L’infusione urgente, ordinata dal Tribunale, veniva impediva anche a Noemi, la bambina che il Papa volle vedere presso la Santa Sede. Al papà di Noemi, il 22 dicembre 2013 la Lorenzin, trasponendo le vicende giudiziarie sulle cure compassionevoli, manifestava finalmente il suo pensiero:

Il ministro: Vuoi essere aiutato? Vuoi che tua figlia abbia le cure compassionevoli in base alla sua terapia? (ndr dal momento che tutti i medici, di tutte le strutture, a tutti i genitori di bambini affetti da tali patologie consigliano di lasciarli morire, evidentemente il ministro si riferiva a quelle cure compassionevoli basate su farmaci dopati che servono solo a lenire il dolore, a creare altri problemi e a dissanguare le casse dello Stato. Se non fosse così quale sarebbe tale terapia, visto che non si può immaginare che si riferisse a una terapia nascosta? Quali sarebbero quelle cure visto che ancora oggi, 20 settembre 2016, il papà di Noemi le sta ancora elemosinando?
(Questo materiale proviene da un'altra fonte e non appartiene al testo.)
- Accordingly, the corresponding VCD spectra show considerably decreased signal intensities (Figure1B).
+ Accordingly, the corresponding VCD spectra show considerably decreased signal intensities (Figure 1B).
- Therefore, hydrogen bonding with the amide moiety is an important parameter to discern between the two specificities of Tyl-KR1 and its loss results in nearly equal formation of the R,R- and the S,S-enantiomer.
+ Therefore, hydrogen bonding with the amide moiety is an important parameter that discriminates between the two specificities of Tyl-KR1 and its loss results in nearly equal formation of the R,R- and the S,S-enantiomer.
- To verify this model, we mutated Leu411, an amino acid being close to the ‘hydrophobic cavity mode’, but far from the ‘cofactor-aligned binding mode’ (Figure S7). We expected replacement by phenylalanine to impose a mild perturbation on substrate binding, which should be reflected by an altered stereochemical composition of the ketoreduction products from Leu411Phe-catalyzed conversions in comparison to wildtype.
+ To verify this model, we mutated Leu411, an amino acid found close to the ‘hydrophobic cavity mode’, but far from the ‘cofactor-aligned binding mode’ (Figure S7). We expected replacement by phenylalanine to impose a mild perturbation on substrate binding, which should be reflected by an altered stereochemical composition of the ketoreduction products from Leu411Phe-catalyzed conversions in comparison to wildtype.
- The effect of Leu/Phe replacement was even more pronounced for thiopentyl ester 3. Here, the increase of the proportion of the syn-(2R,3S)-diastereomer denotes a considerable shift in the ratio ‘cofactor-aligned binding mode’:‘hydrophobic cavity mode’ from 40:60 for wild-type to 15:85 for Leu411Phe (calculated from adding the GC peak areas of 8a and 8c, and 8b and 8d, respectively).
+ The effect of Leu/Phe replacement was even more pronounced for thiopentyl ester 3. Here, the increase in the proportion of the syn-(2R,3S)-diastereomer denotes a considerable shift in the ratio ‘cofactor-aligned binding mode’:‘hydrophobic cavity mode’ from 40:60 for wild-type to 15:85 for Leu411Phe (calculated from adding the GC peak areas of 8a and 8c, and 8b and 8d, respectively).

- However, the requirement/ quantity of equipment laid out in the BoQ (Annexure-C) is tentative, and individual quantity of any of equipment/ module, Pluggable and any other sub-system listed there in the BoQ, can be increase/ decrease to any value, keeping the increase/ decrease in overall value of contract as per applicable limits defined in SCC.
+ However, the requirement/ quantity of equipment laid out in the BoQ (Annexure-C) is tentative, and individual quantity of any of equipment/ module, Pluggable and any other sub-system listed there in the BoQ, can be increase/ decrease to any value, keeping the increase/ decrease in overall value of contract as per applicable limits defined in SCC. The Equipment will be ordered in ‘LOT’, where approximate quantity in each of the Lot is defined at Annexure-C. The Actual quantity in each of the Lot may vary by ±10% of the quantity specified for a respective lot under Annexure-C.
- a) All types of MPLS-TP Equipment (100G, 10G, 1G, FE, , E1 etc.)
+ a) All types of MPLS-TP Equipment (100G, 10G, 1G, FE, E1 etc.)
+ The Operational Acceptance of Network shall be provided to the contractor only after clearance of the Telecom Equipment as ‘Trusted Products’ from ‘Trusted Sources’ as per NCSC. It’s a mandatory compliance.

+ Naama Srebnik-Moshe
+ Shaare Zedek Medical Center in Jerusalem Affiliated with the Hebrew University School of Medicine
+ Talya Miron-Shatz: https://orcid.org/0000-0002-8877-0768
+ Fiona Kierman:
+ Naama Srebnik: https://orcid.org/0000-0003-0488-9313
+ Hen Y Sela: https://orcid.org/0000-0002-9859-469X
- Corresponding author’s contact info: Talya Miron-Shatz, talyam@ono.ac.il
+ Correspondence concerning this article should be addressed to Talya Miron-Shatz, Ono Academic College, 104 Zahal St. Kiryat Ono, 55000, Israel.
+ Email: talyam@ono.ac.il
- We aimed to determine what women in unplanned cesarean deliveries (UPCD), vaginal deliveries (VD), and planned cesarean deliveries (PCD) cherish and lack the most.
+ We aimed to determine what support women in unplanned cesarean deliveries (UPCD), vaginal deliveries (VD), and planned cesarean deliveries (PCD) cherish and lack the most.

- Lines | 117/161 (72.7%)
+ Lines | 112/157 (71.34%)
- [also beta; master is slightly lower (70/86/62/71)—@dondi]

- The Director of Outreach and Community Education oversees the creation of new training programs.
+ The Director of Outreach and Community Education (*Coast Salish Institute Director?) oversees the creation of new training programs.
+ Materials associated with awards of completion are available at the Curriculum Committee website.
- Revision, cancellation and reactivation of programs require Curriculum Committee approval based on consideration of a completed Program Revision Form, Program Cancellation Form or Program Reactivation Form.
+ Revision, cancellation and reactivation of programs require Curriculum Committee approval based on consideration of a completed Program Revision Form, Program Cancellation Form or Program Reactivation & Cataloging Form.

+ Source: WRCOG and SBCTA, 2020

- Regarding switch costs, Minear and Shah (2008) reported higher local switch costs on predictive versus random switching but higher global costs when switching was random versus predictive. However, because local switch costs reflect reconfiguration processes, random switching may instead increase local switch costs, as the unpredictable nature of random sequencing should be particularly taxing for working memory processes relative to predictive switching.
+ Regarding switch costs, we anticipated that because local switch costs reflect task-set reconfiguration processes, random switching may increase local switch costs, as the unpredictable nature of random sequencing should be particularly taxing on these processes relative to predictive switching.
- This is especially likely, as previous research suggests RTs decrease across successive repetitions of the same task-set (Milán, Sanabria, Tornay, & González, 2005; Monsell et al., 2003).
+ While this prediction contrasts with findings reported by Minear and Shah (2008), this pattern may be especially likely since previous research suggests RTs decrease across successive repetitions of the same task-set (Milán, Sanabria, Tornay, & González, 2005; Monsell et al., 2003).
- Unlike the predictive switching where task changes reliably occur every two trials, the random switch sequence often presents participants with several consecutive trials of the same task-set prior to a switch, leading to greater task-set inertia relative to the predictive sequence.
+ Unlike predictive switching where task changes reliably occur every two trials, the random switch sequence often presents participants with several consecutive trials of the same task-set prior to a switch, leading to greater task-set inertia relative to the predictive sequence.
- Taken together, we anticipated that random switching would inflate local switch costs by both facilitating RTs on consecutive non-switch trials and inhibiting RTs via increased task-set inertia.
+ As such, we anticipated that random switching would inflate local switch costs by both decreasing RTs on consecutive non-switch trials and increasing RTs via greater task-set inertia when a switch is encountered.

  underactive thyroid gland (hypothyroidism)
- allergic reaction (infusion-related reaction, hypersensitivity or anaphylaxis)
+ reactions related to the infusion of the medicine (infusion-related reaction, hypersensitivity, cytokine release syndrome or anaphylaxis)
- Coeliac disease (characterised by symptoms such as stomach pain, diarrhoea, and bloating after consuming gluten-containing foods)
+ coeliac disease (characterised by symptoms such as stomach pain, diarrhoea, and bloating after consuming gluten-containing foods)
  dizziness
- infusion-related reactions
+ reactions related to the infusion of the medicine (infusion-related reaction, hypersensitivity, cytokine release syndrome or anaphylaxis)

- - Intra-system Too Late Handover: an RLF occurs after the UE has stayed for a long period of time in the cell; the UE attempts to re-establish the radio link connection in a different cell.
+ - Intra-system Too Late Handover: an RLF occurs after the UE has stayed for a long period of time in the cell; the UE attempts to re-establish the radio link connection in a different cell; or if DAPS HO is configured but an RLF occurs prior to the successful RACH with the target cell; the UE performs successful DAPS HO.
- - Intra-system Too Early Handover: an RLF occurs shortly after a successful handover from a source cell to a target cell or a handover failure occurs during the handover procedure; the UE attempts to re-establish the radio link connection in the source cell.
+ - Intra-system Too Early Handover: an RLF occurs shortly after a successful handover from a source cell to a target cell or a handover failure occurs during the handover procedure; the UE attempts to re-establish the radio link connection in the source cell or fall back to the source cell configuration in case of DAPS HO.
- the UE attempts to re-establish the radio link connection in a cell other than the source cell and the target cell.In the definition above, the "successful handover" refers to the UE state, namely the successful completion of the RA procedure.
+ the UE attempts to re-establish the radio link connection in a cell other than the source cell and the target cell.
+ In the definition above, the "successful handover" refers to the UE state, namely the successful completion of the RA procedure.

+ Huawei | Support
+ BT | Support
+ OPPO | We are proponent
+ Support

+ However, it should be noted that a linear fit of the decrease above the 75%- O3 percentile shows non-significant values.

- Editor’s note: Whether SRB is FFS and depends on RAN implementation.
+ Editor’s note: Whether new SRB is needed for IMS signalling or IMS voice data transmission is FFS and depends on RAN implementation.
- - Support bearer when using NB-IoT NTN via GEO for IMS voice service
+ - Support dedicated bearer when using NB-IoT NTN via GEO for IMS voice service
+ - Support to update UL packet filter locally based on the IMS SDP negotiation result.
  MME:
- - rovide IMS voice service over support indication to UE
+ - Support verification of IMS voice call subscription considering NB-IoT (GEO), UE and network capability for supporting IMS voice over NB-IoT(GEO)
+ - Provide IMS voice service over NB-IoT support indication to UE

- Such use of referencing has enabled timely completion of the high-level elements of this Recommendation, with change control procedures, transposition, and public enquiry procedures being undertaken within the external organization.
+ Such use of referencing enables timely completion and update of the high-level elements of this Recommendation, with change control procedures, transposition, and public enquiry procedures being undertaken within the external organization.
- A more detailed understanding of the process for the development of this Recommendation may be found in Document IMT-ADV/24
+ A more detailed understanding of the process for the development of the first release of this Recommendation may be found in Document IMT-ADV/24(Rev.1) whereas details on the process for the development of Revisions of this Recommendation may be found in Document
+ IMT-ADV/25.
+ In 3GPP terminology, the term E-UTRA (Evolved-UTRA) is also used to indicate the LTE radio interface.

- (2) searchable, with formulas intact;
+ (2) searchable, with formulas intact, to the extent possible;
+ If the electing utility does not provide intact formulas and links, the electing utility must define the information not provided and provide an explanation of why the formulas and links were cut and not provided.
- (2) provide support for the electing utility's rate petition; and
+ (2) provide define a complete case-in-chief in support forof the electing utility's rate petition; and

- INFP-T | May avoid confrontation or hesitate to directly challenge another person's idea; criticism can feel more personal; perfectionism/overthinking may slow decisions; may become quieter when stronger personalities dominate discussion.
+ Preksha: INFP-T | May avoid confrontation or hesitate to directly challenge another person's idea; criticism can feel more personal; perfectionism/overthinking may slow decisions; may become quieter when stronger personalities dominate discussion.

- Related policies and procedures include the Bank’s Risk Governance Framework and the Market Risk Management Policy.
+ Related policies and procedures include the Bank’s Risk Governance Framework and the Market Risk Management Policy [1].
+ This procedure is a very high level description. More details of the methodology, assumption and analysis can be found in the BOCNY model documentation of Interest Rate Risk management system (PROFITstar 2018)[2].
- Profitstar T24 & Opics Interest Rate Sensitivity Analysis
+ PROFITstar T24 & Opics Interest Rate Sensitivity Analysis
Andrea interrompe: Stamina, solo Stamina c’è, il decreto Balduzzi dice che i miglioramenti ci sono e non ci sono effetti collaterali”.

Il ministro: Stamina non esiste. Stamina non esiste.

Il ministro, per primo, volutamente non distingue le pregresse vicende Stamina (che cadranno praticamente nel nulla e con la fedina penale di Vannoni che rimarrà immacolata) con la conduzione ineccepibile delle cure compassionevoli a Brescia.

Tali parole, pronunciate con questo intento, rappresentavano un invito se non un ordine a disattendere le sentenze dei giudici e le leggi dello Stato, in attesa che le sostituisse con altri interventi normativi, come effettivamente farà dopo due anni. Il ministro avrebbe dovuto nominare il secondo comitato scientifico e mostrava di non avere nessuna voglia di farlo (Stamina non esiste. Stamina non esiste).